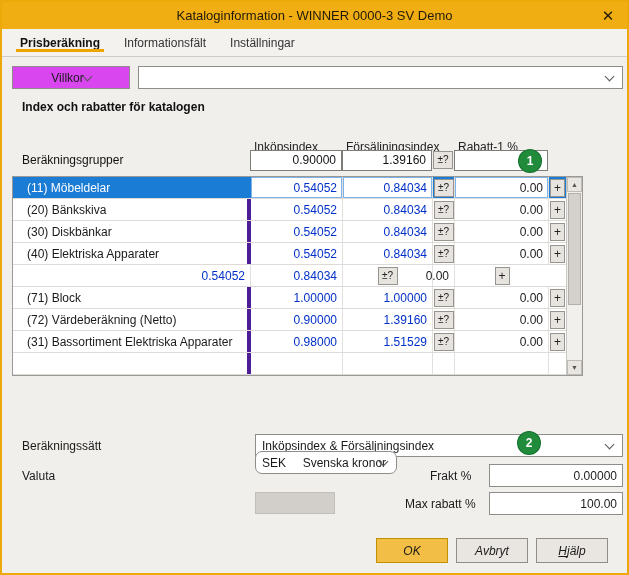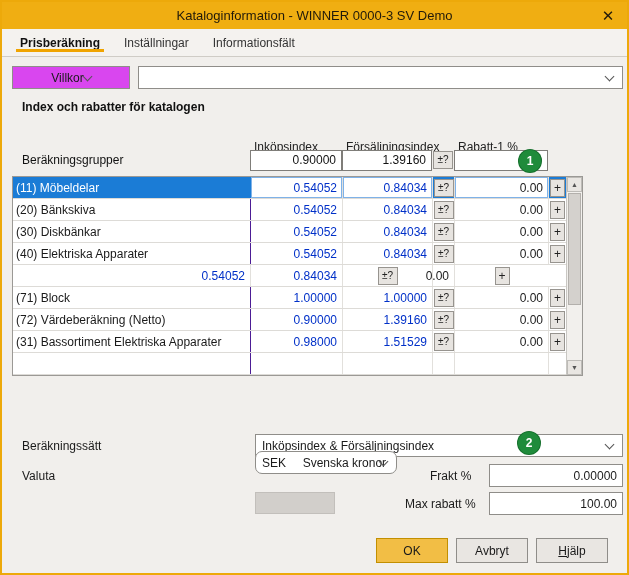"Inställningar" button.tab { order: before "Informationsfält" -> after "Informationsfält" }
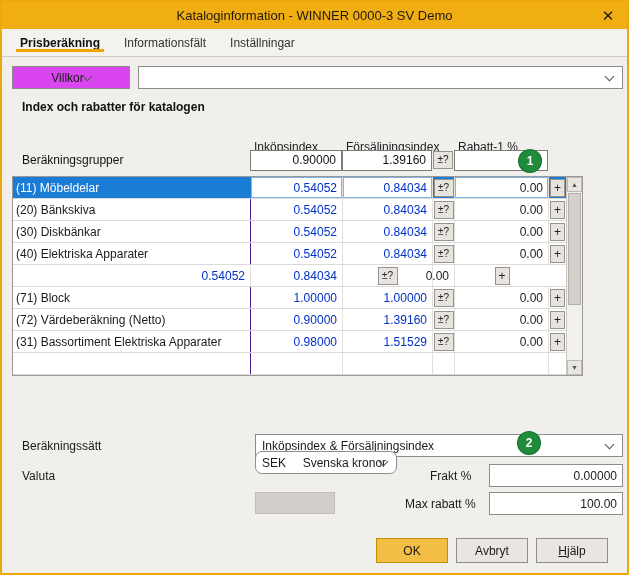"(11) Möbeldelar" .c-name { border-right: 1px solid #4c1d95 -> 4px solid #4c1d95; padding-left: 3px -> 14px }
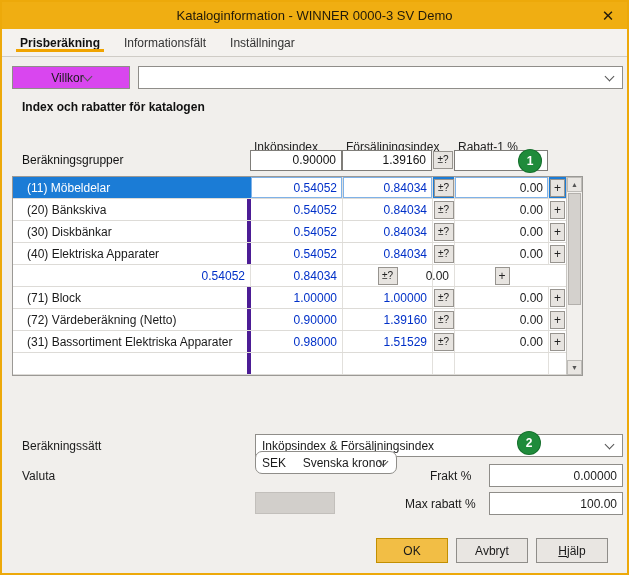"OK" .btn { font-style: none -> italic }
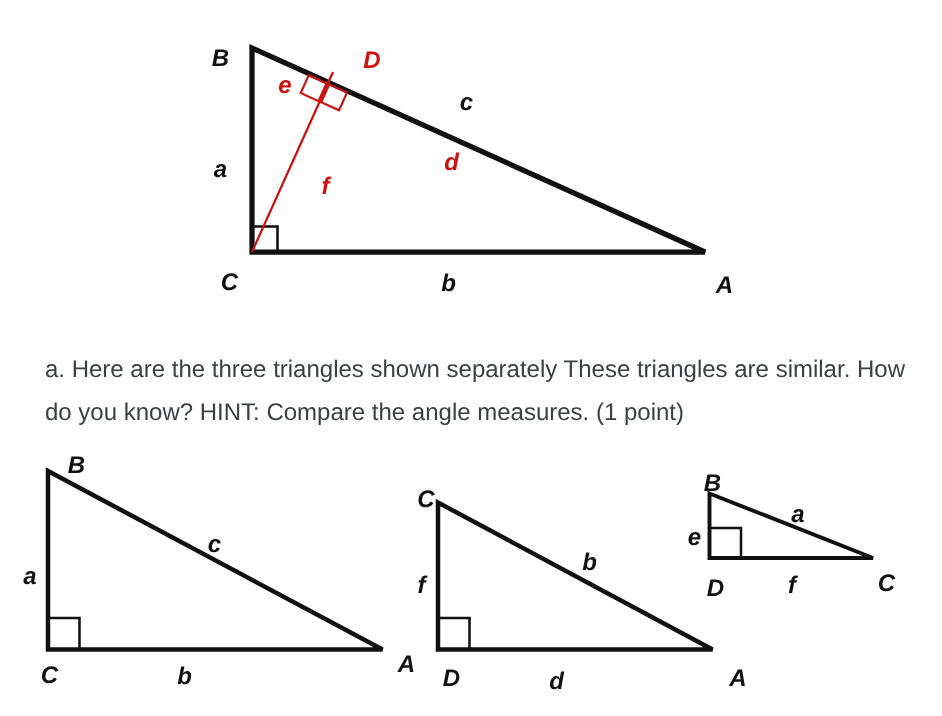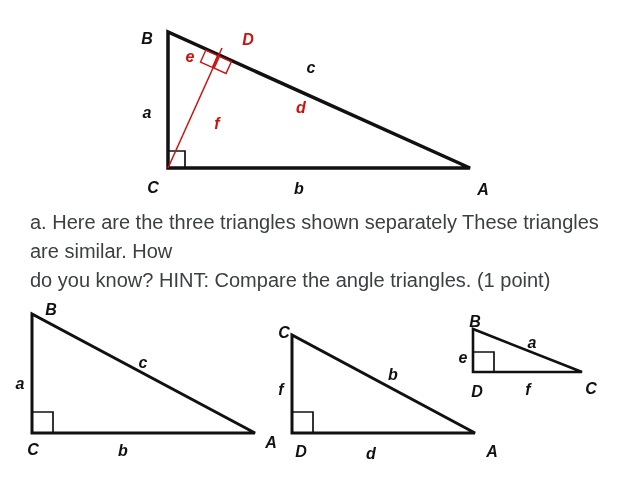"a. Here are the three" .question { font-size: 20px -> 16px; top: 208px -> 232px }
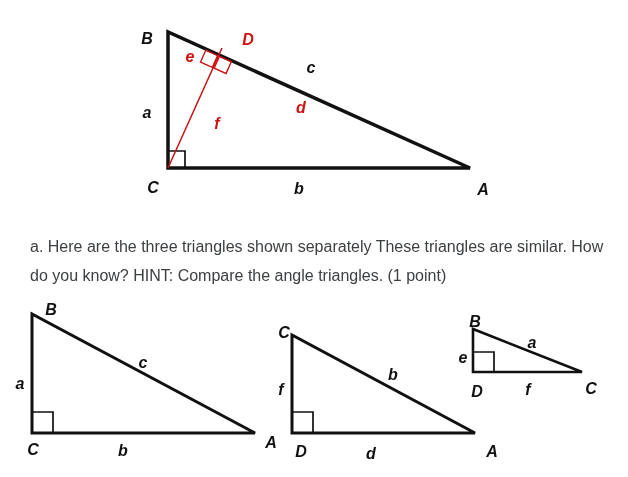"do you know? HINT: Compare" span { text: triangles -> measures }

::::::

Leaving out the pictures, return exactly the lines from the one that contains "font-style: none ->" through the last line of the records above, inclusive.

• Result for this exercise
"OK" .btn { font-style: none -> italic }
"a. Here are the three" .question { font-size: 20px -> 16px; top: 208px -> 232px }
"do you know? HINT: Compare" span { text: triangles -> measures }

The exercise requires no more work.